LA REALIZZAZIONE MANUALE

L'opera si caratterizza per essere eseguita interamente a mano, secondo l'antica tradizione, recuperando il meglio del "fare italiano" tanto nella redazione quanto nell'illustrazione e nella legatura. Ogni singolo e irripetibile esemplare vanta una qualità comparabile soltanto a quella dei codici miniati medievali e rinascimentali. Gli esemplari realizzati, come si può facilmente intuire, saranno pochissimi nell'arco di anni e saranno ideati e progettati interamente dalla Fondazione Marilena Ferrari-FMR.

L'opera d'arte in forma di libro, Deus caritas est, sin dalla scelta del carattere, è un omaggio a Benedetto XVI. Per onorare le origini tedesche del Pontefice è stato scelto il carattere gotico, il Fraktur, elegante e sobrio, ideato alla corte di Massimiliano I d'Asburgo nel 1513 e rielaborato nel corso dei secoli fino a divenire emblema di grazia e di bellezza. Al passato dell'arte della scrittura, rimanda anche il ferrogallico, uno speciale inchiostro ottenuto da una miscela di noce di galla e sali di ferro che penetra profondamente nelle fibre della carta, risultando quasi indelebile.

La rilegatura delle pagine è stata affidata al maestro Sandro Steri che lavora con il figlio Alessio, nella loro Antica Legatoria di Corciano, nel cuore dell'Umbria. Le pagine sono state pazientemente cucite a mano in refe, un filo molto robusto, ottenuto dall'intreccio di fibre di cotone, d'oro e di seta. Questo tipo di cucitura rappresenta la qualità massima della rilegatura e conferisce alle singole parti del libro la forma compiuta di un'opera d'arte totale.

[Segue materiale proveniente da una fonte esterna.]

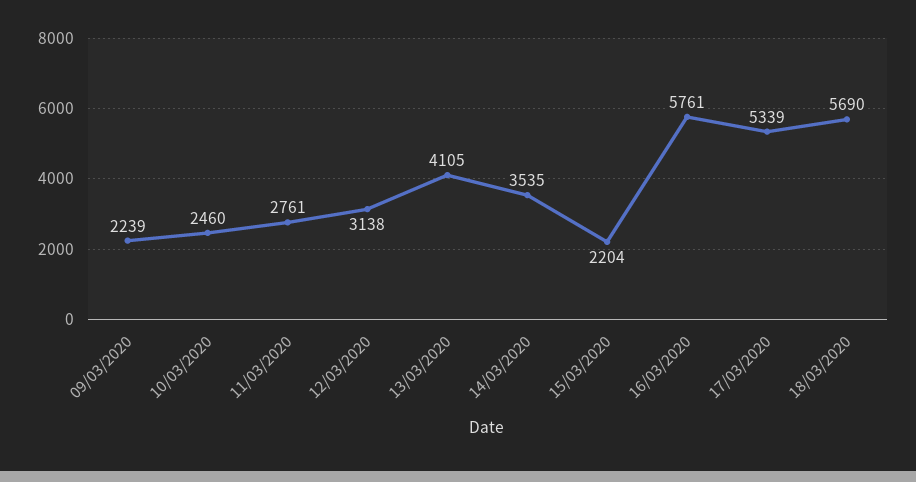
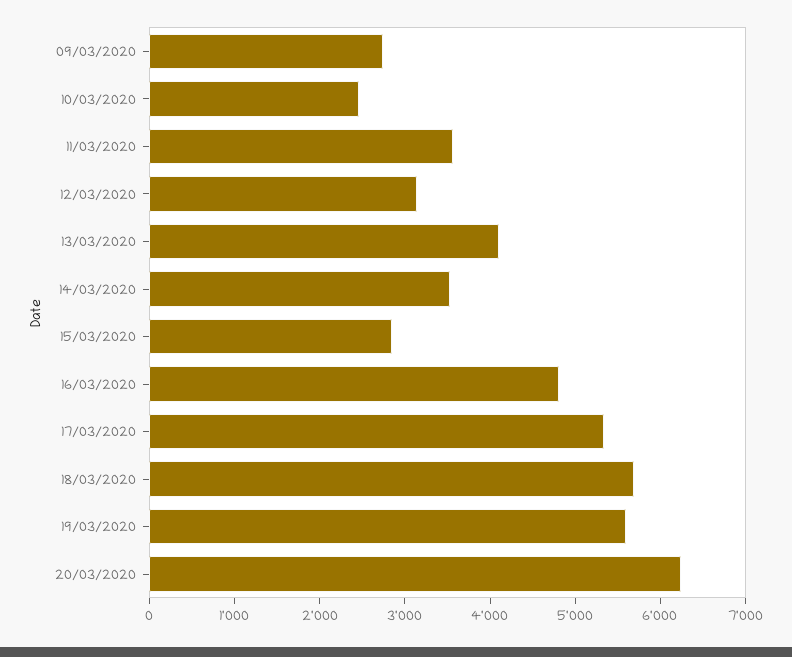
09/03/2020: 2239 -> 2800
11/03/2020: 2761 -> 3600
15/03/2020: 2204 -> 2800
16/03/2020: 5761 -> 4800
19/03/2020: none -> 5600
20/03/2020: none -> 6200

Ornano i risguardi dell'opera d'arte totale in forma di libro, i fogli marmorizzati della fiorentina Laura Beretti di Marbled Arts.

La carta viene trattata in un bagno composto da una gelatina estratta da un'alga marina, operazione che esalta la composizione dei colori che, senza sciogliersi, galleggiano in superficie fino ad assumere le forme originali disegnate dagli appositi strumenti a pettine. L'effetto è quello delle venature tipiche del marmo. Ogni foglio è unico, originale, irripetibile.

Una coperta in velluto di seta bianco fa da sontuoso involucro alle parole del Santo Padre. Tale elegante rivestitura è stata ottenuta filando manualmente agli antichi telai una seta molto rara, tinta con colori naturali, prodotta dalla Manifattura Tessile di Nole, azienda torinese che prosegue una tradizione Ottocentesca. La raffinata qualità della seta testimonia l'esperienza, la passione, e il mestiere di figli, padri e nipoti, che lavorano insieme nel nome di una lunga tradizione, utilizzando anche sofisticate attrezzature per la riproduzione di disegni e colori centenari. 

Per custodire un'opera d'arte di tale importanza, l'artigiano Roberto Bini ha costruito un cofanetto di legno di frassino tinto di bianco e laccato, internamente rivestito con tessuto bianco personalizzato.
Per esporre quest'opera d'arte totale in forma di libro è stato realizzato un particolare leggio, con base rettangolare e corpo trapezoidale dello stesso legno del cofanetto, al cui centro è posta la serigrafia in argento dello stemma papale di Papa Benedetto XVI. Il leggio in plexiglass che sostiene l'opera è girevole e dotato di un cubo trasparente dello stesso materiale che protegge il libro quando è in esposizione.
Il primo esemplare del Deus caritas est è stato compiuto a Bologna il 20 settembre del 2008.